23 And then we continued the conversation, and she said, "Well, come

24 on. I was there. I talked to these persons, and they said that you came

25 up there, that you took them out, that you mistreated them, that you raped

Page 4517

1 them." I was truly astonished when I heard all of that, and I was hurt as

2 a man and as a person. I had no idea about this, I had nothing to do with

3 any of that.

4 From the very outset I thought that this was some kind of a sick

5 joke of hers, that it was some kind of provocation or whatever. Again I

6 said to her, "Who did you talk to?" "Well, you don't know who these

7 persons are." And she mentioned four names then. Before that, I had

8 never heard those names in all my life. Especially two names I knew that

9 I had never heard in my life because they're very rare names.

10 Q. I had to interrupt you here. I have to warn you that you should

11 not mention those specific names.

12 A. Yes, I understand. She mentioned the name of Witness FWS-87 and

13 the name of Witness DB. That was the first time in my life that I heard

14 those names. It was the first time that I heard that anyone had that kind

15 of a name. These were very rare names. I never, ever heard of those

16 names before. She also mentioned two other names. I knew that she

17 mentioned the name of Witness 75 for sure.

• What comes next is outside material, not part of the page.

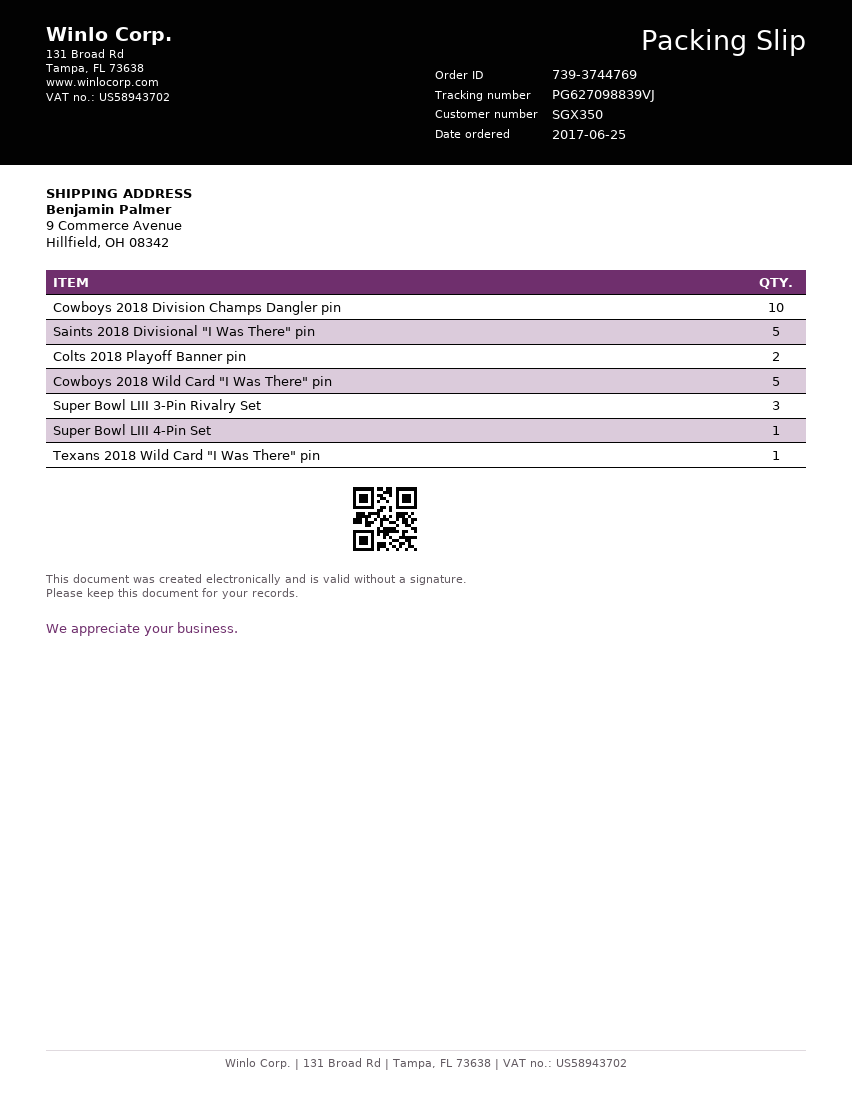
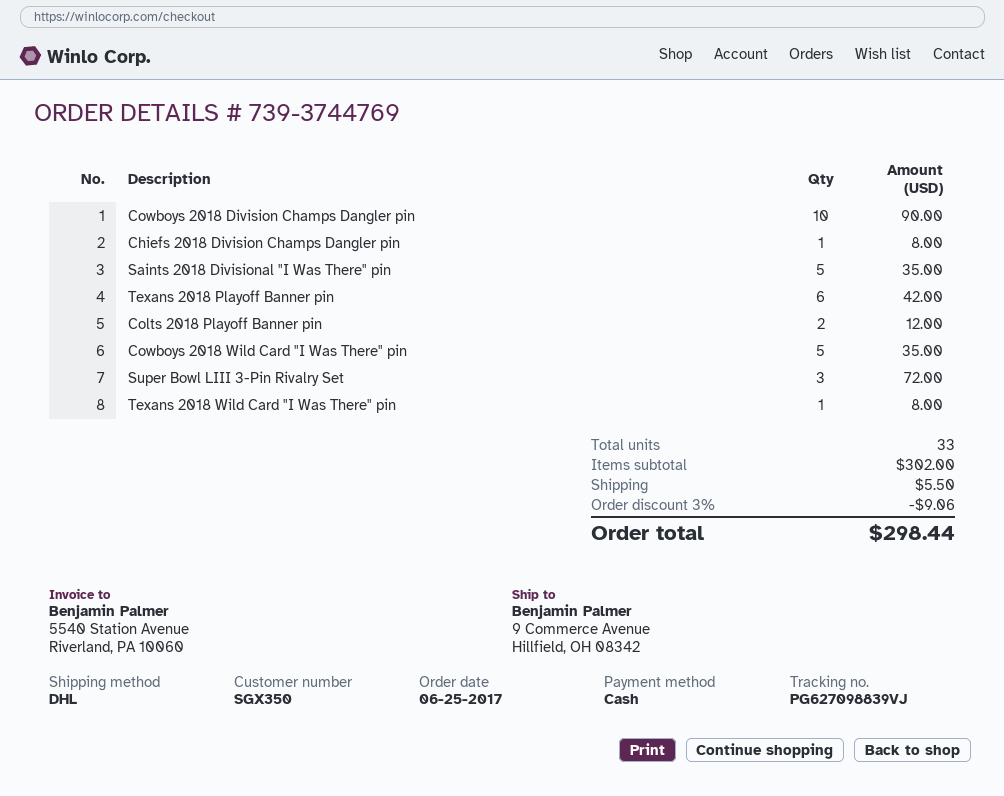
Super Bowl LIII 4-Pin Set: 1 -> none
Chiefs 2018 Division Champs Dangler pin: none -> 1
Texans 2018 Playoff Banner pin: none -> 6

18 And at that moment I was shocked. How should I put this? I was

19 surprised. I could not understand whether she was pulling my leg or

20 whether she was actually telling the truth. I asked her again, and she

21 repeated the names to me once again, and when she repeated the names once

22 again and when she said that she talked -- she had talked to those persons

23 a few days before that.

24 And when they said that I had personally come to Partizan, and

25 that I had taken them out of Partizan, and that I had mistreated them and

Page 4518

1 raped them, among other things, then I wrote down those four names that

2 she mentioned because I had on me in the uniform a small writing pad. I

3 usually always had one when I went out to the terrain, and I had just come

4 back, so I would write things like that down in my writing pad, and then I

5 would transfer it to maps and perhaps --

6 Q. So let me interrupt you. How did your conversation with the

7 journalist end?

8 A. Well, the conversation might have lasted about half an hour at the

9 maximum. We had coffee, and when I said that I had nothing to do with all

10 of this whatsoever, she said that if I did not believe her, that I could

11 check.

12 At that moment as we were parting, she said that she had taken

13 that story, that interview with them, and that she would be pleased if I

14 gave her a story in connection with all of that. I said that I had

15 nothing to do with it whatsoever. Then we parted. She said that she was

16 going towards the post office, that she was supposed to submit her daily

17 report to the company that she represented, and she mentioned that these

18 persons who spoke to her mentioned Montenegrans, mentioned Zaga, Zaga's

19 unit, Zaga's men, and that they had said that Zaga personally had come up

20 there, taken them out, and that Zaga and his men had raped them.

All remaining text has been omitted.